* What is needed: Nothing outside the lines below from the one containing "height:26px; background:#fff; display:flex;" through the one containing "-63,7 +63,7 @@" is to be printed; print those exactly, ends included, and drop the pictures.

(Exercise materials Opens)

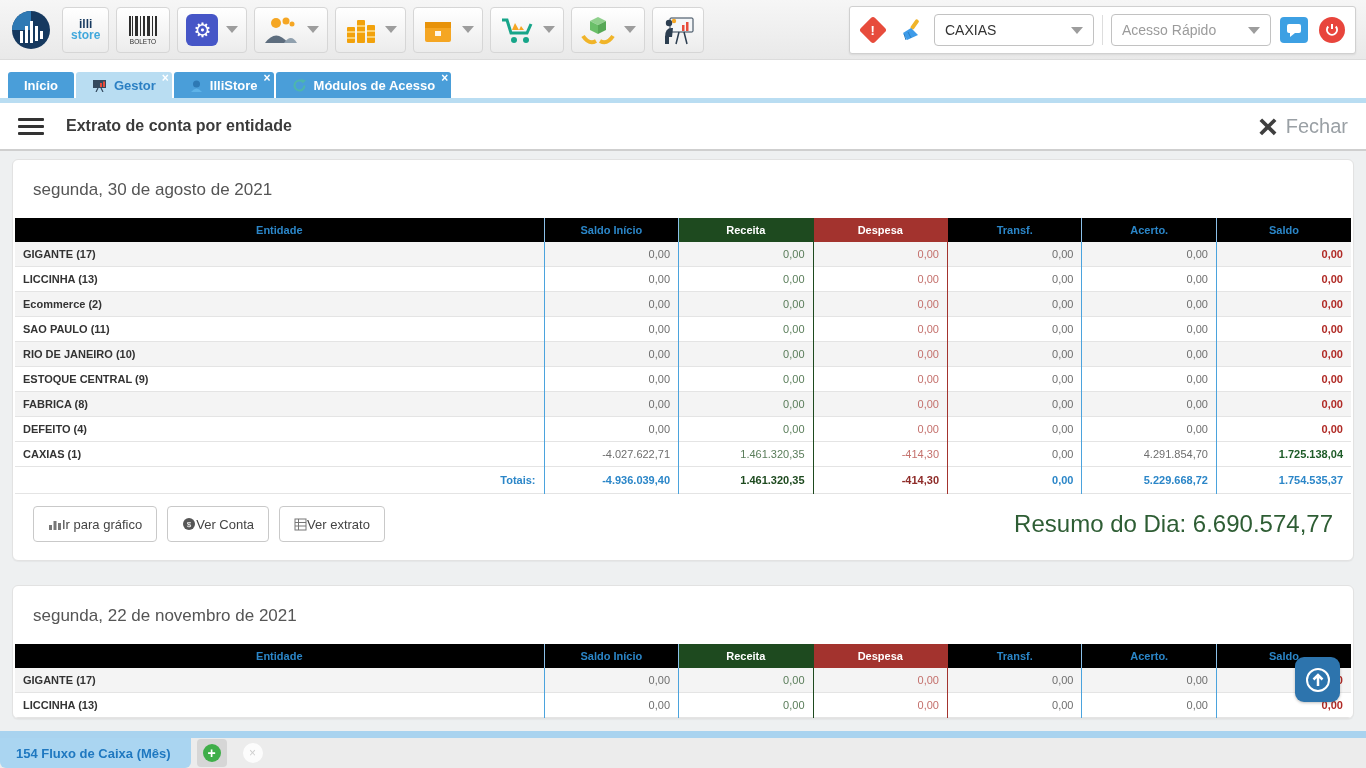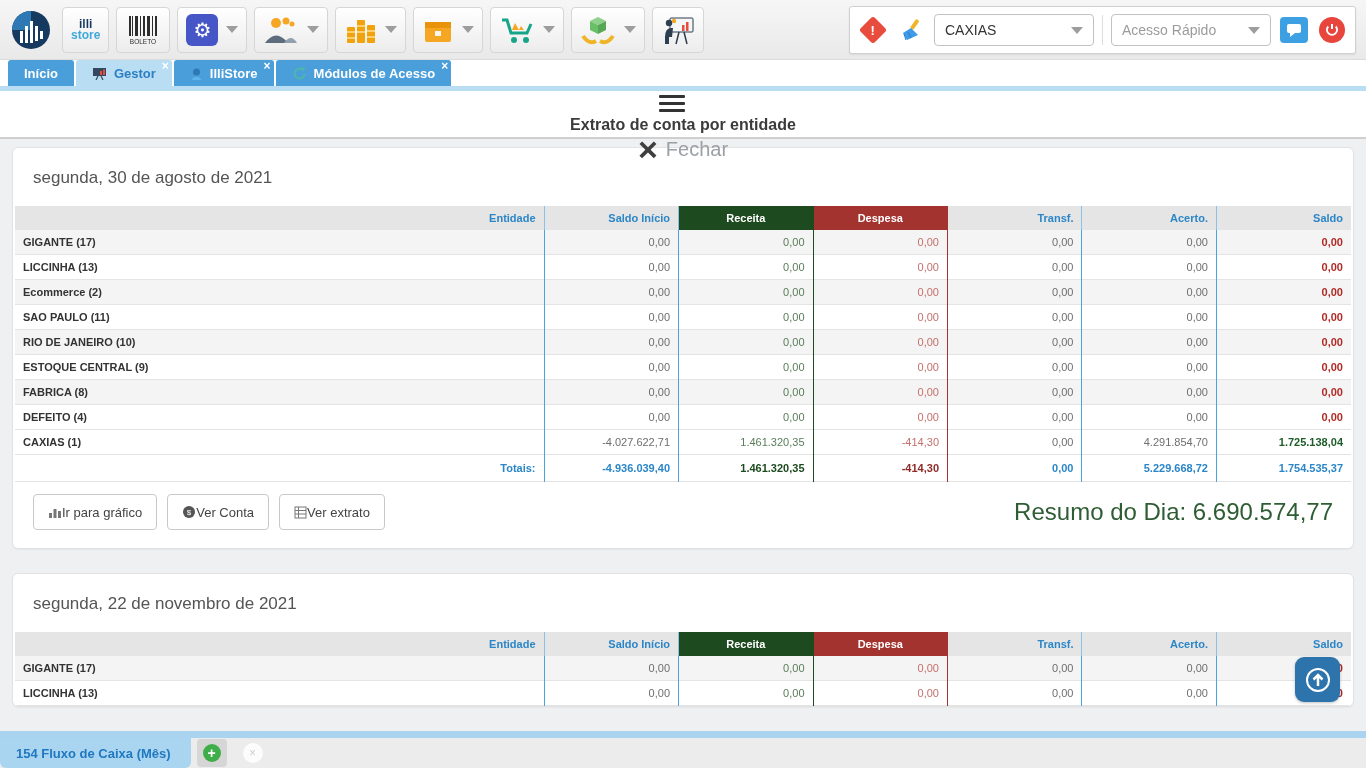--- a/index.html
+++ b/index.html
@@ -37,7 +37,7 @@
     display:flex; align-items:center; justify-content:center;}
 
   
-  .tabbar { height:26px; background:#fff; display:flex; align-items:flex-end; padding-left:8px; gap:2px;}
+  .tabbar { height:38px; background:#fff; display:flex; align-items:flex-end; padding-left:8px; gap:2px;}
   .tab { height:26px; background:#4a9ed9; color:#fff; font-weight:bold; font-size:13px;
     display:flex; align-items:center; padding:0 16px; gap:7px; border-radius:3px 3px 0 0;
     position:relative; cursor:pointer;}

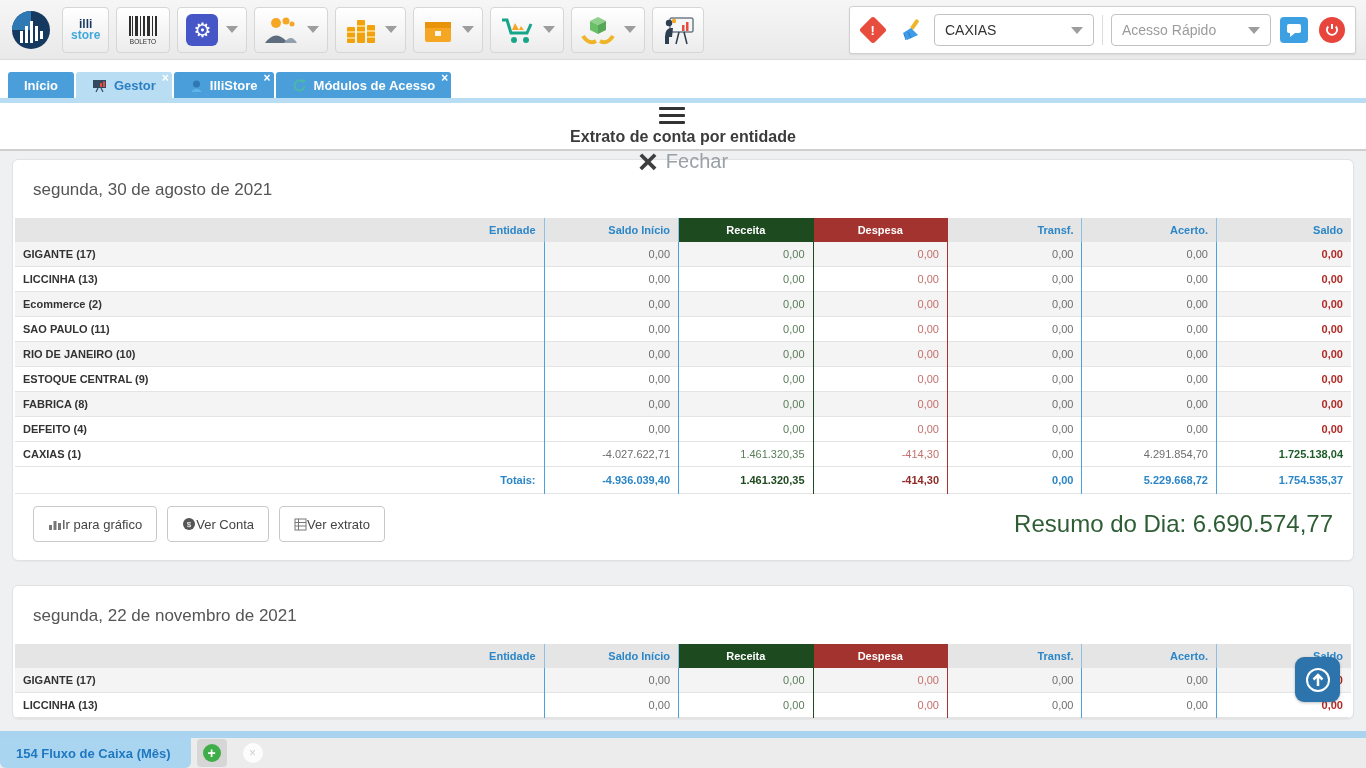--- a/index.html
+++ b/index.html
@@ -47,7 +47,7 @@
 
   
   .page-header { height:48px; background:#fff; display:flex; align-items:center;
-    padding:0 18px; border-bottom:2px solid #cfcfcf;flex-direction:column;}
+    padding:0 18px; border-bottom:2px solid #cfcfcf;}
   .hamburger { width:26px; cursor:pointer; margin-right:22px;}
   .hamburger div { height:3px; background:#333; margin:4px 0; border-radius:1px;}
   .page-title { font-size:16px; font-weight:bold; color:#3b3b3b; flex:1;}

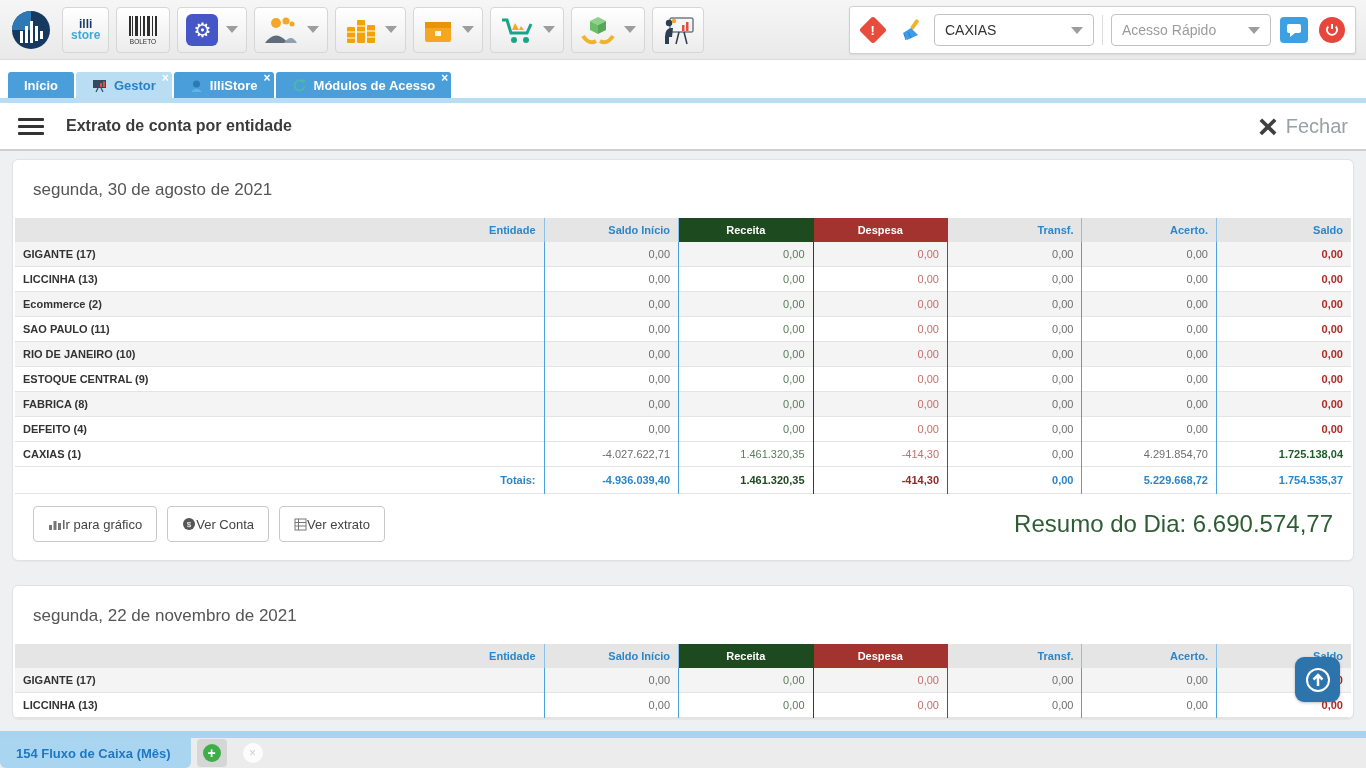--- a/index.html
+++ b/index.html
@@ -63,7 +63,7 @@
 
   table { width:calc(100% - 4px); margin:0 2px; border-collapse:collapse; table-layout:fixed; font-size:11px;}
   col.c-ent { width:39.6%; }
-  th { background:#e5e5e5; color:#2b86c8; text-align:right; font-size:11px; padding:6px 8px;
+  th { background:#000000; color:#2b86c8; text-align:center; font-size:11px; padding:6px 8px;
     border-right:1px solid #8cc0e8; }
   th.h2 { background:#1e4a1f; color:#fff; text-align:center; border-right:1px solid #1e4a1f;}
   th.h3 { background:#a3332e; color:#fff; text-align:center; border-right:1px solid #a3332e;}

(Exercise materials Closes)

* Written solution:
-  .tabbar { height:26px; background:#fff; display:flex; align-items:flex-end; padding-left:8px; gap:2px;}
+  .tabbar { height:38px; background:#fff; display:flex; align-items:flex-end; padding-left:8px; gap:2px;}
   .tab { height:26px; background:#4a9ed9; color:#fff; font-weight:bold; font-size:13px;
     display:flex; align-items:center; padding:0 16px; gap:7px; border-radius:3px 3px 0 0;
     position:relative; cursor:pointer;}

--- a/index.html
+++ b/index.html
@@ -47,7 +47,7 @@
 
   
   .page-header { height:48px; background:#fff; display:flex; align-items:center;
-    padding:0 18px; border-bottom:2px solid #cfcfcf;flex-direction:column;}
+    padding:0 18px; border-bottom:2px solid #cfcfcf;}
   .hamburger { width:26px; cursor:pointer; margin-right:22px;}
   .hamburger div { height:3px; background:#333; margin:4px 0; border-radius:1px;}
   .page-title { font-size:16px; font-weight:bold; color:#3b3b3b; flex:1;}

--- a/index.html
+++ b/index.html
@@ -63,7 +63,7 @@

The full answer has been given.